#### Your objective
Since pictures are not part of the copy, please output only the lines from the one with "-> <div> <span></span>" through the end of the data below, exactly as written.
++++++
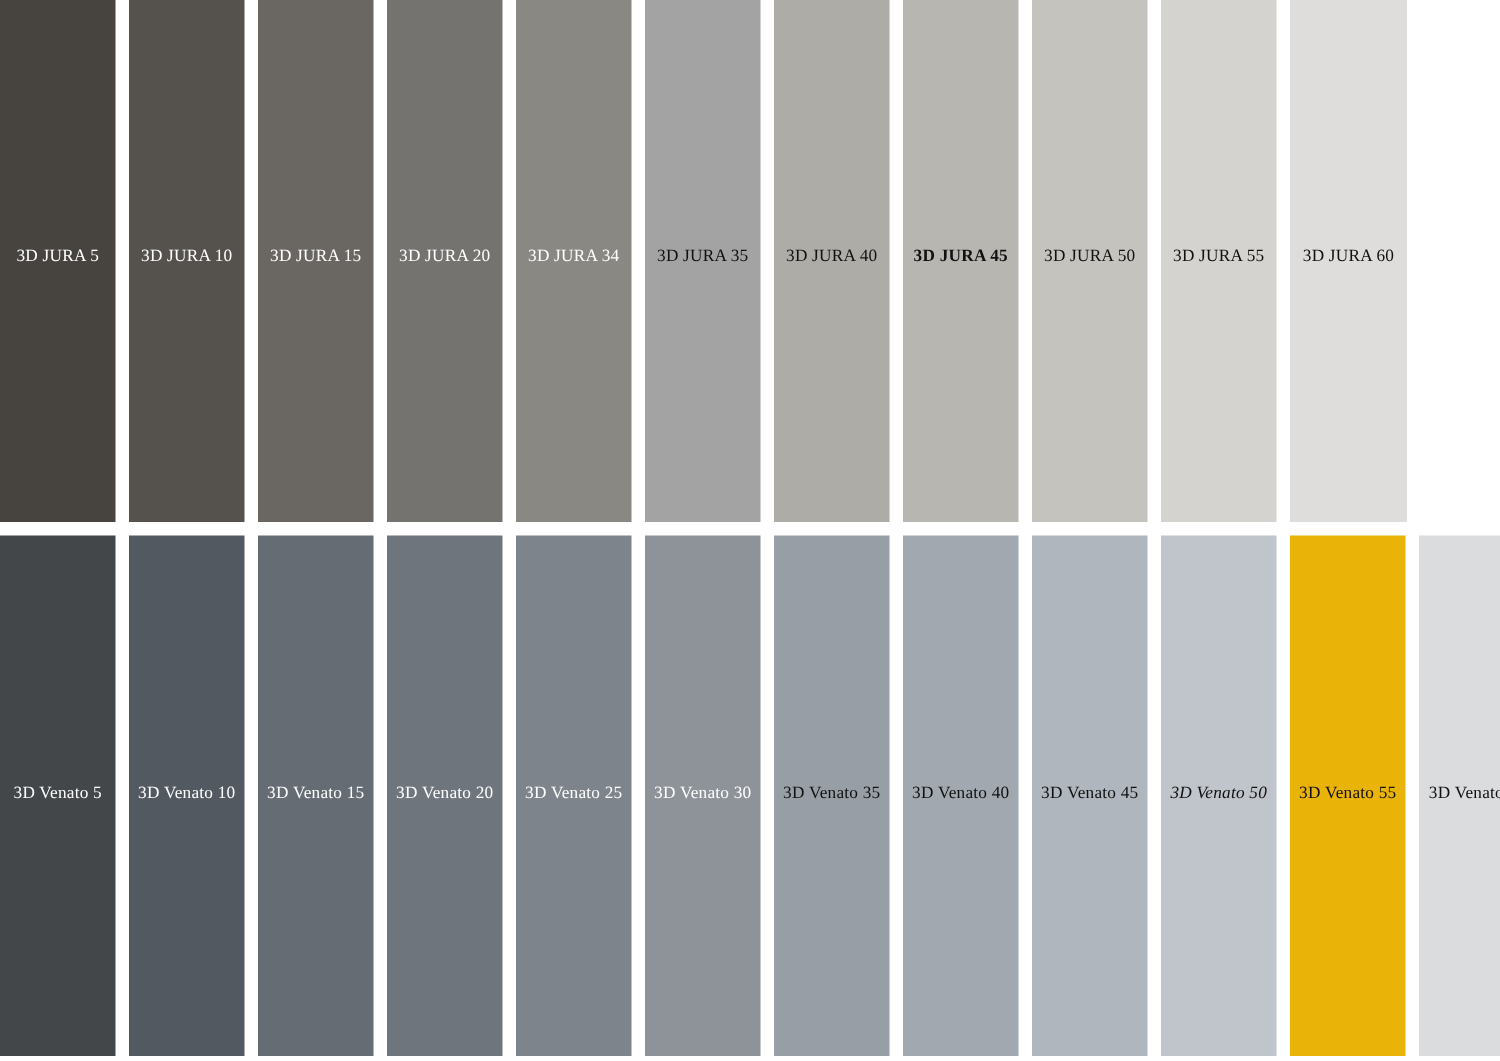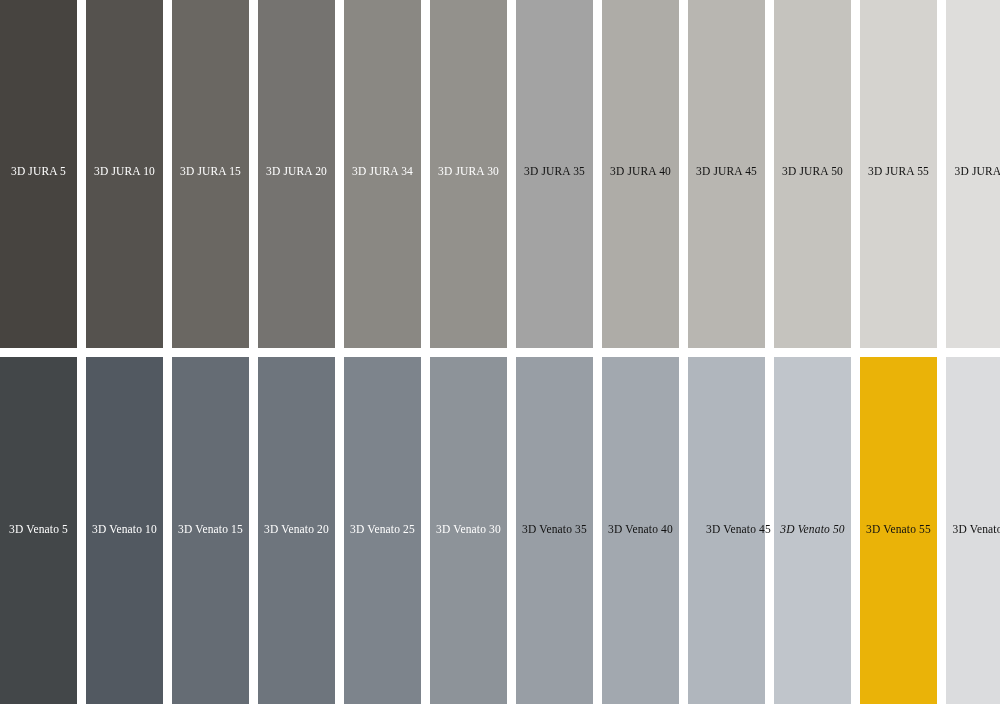"3D JURA 30" div.swatch { html: <div> <span>3D JURA 30</span> </div> -> none }
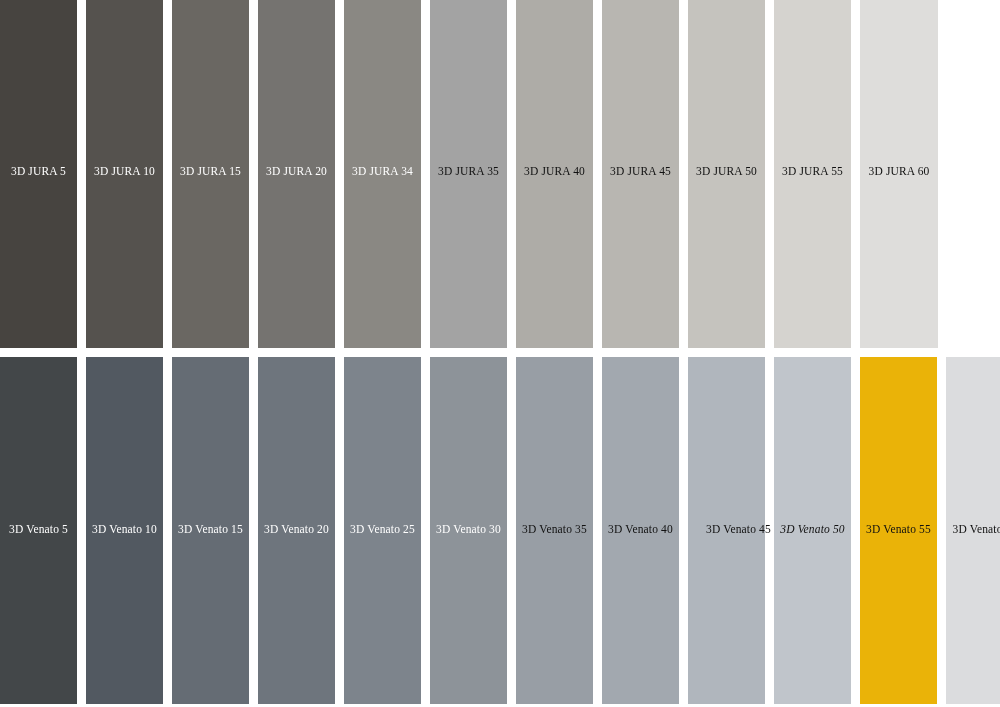"3D JURA 45" span.swatch-label { font-weight: none -> bold }
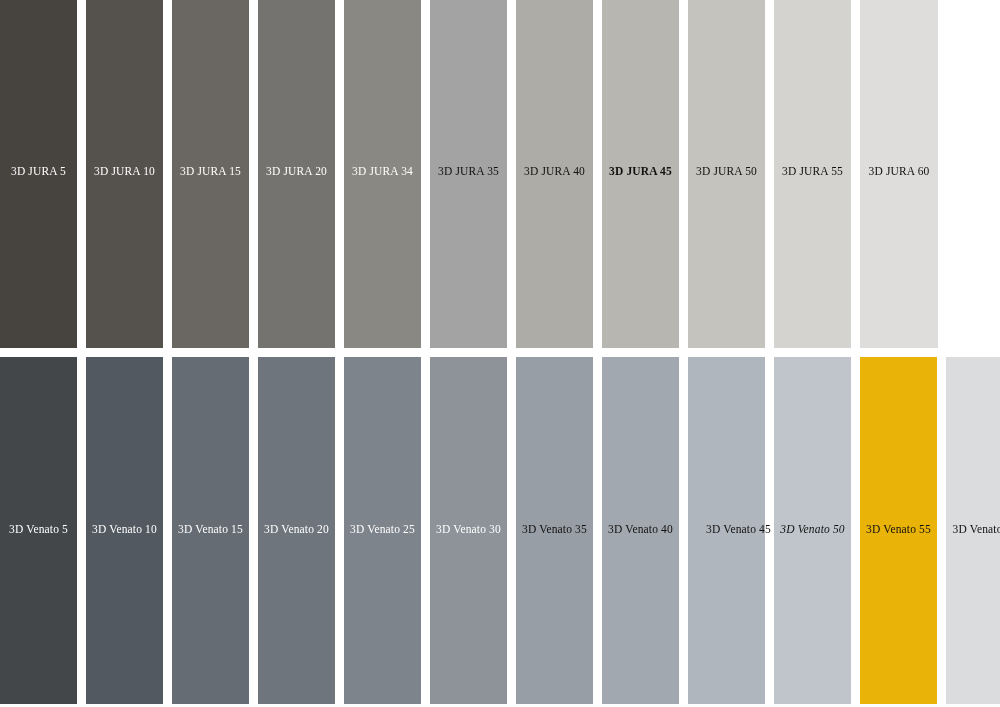"3D Venato 45" span.swatch-label { padding-left: 12px -> none }
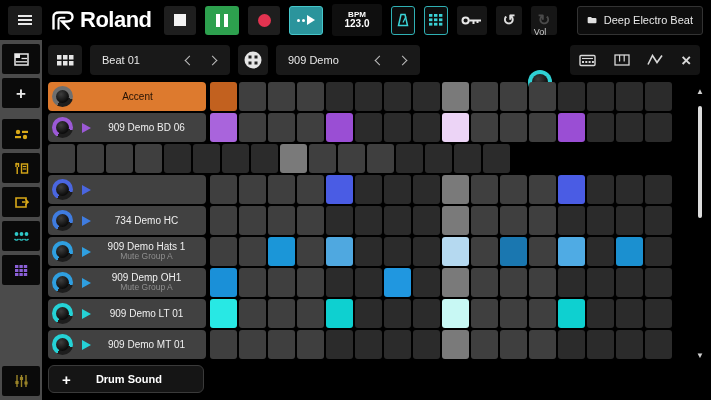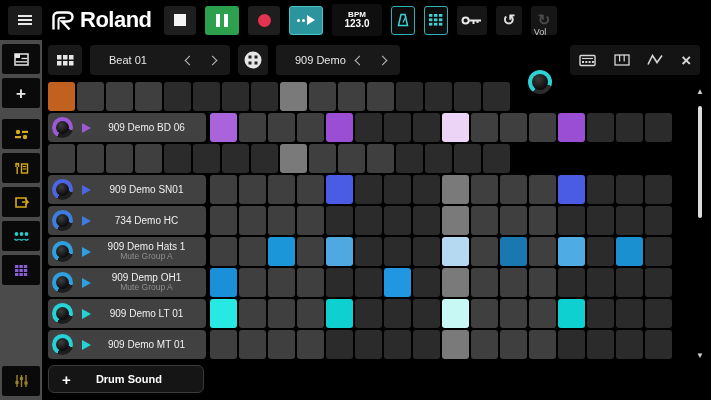"Deep Electro Beat" div.sqbtn { html: none -> <div> <svg> <path></path> </svg> <span>Deep Electro Beat</span> </div> }
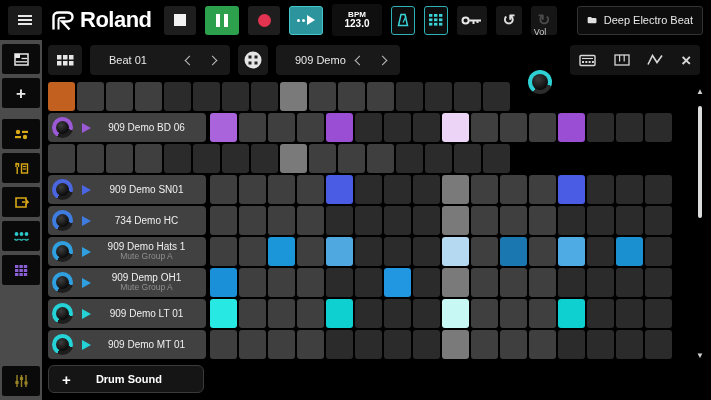"Beat 01" .t2panel { padding-left: 7px -> none }
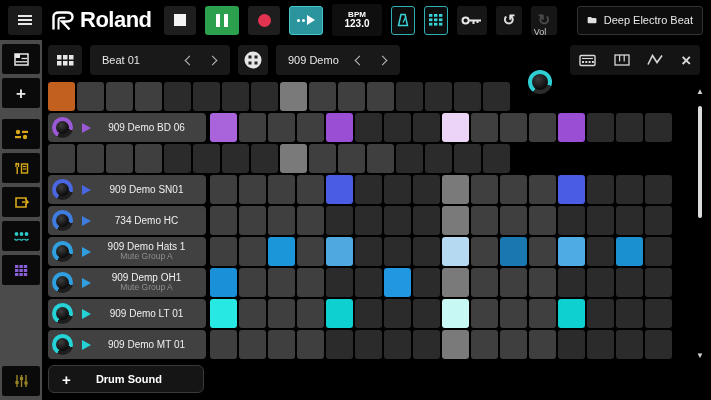"909 Demo" .p-kit { width: 124px -> 144px }
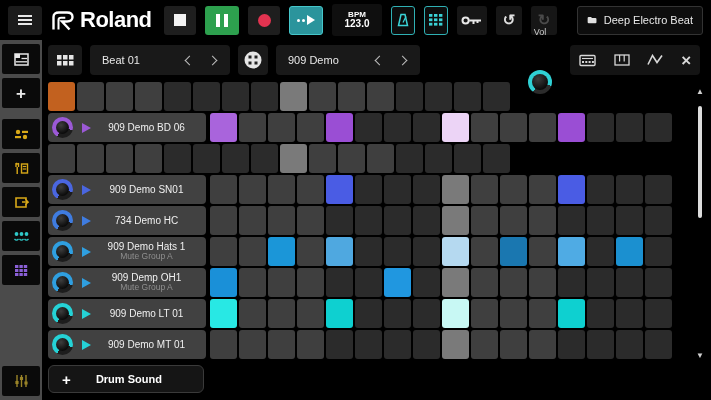"Accent" div.thdr { html: none -> <div> <span></span> <div> <div>Accent</div> </div> </div> }
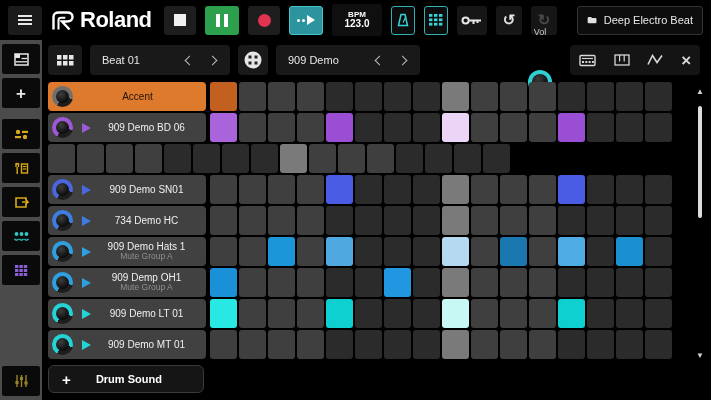"909 Demo SN01" div.tlab { html: <div> <div>909 Demo SN01</div> </div> -> none }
++++++
#### Answer box
"Accent" div.thdr { html: none -> <div> <span></span> <div> <div>Accent</div> </div> </div> }
"909 Demo SN01" div.tlab { html: <div> <div>909 Demo SN01</div> </div> -> none }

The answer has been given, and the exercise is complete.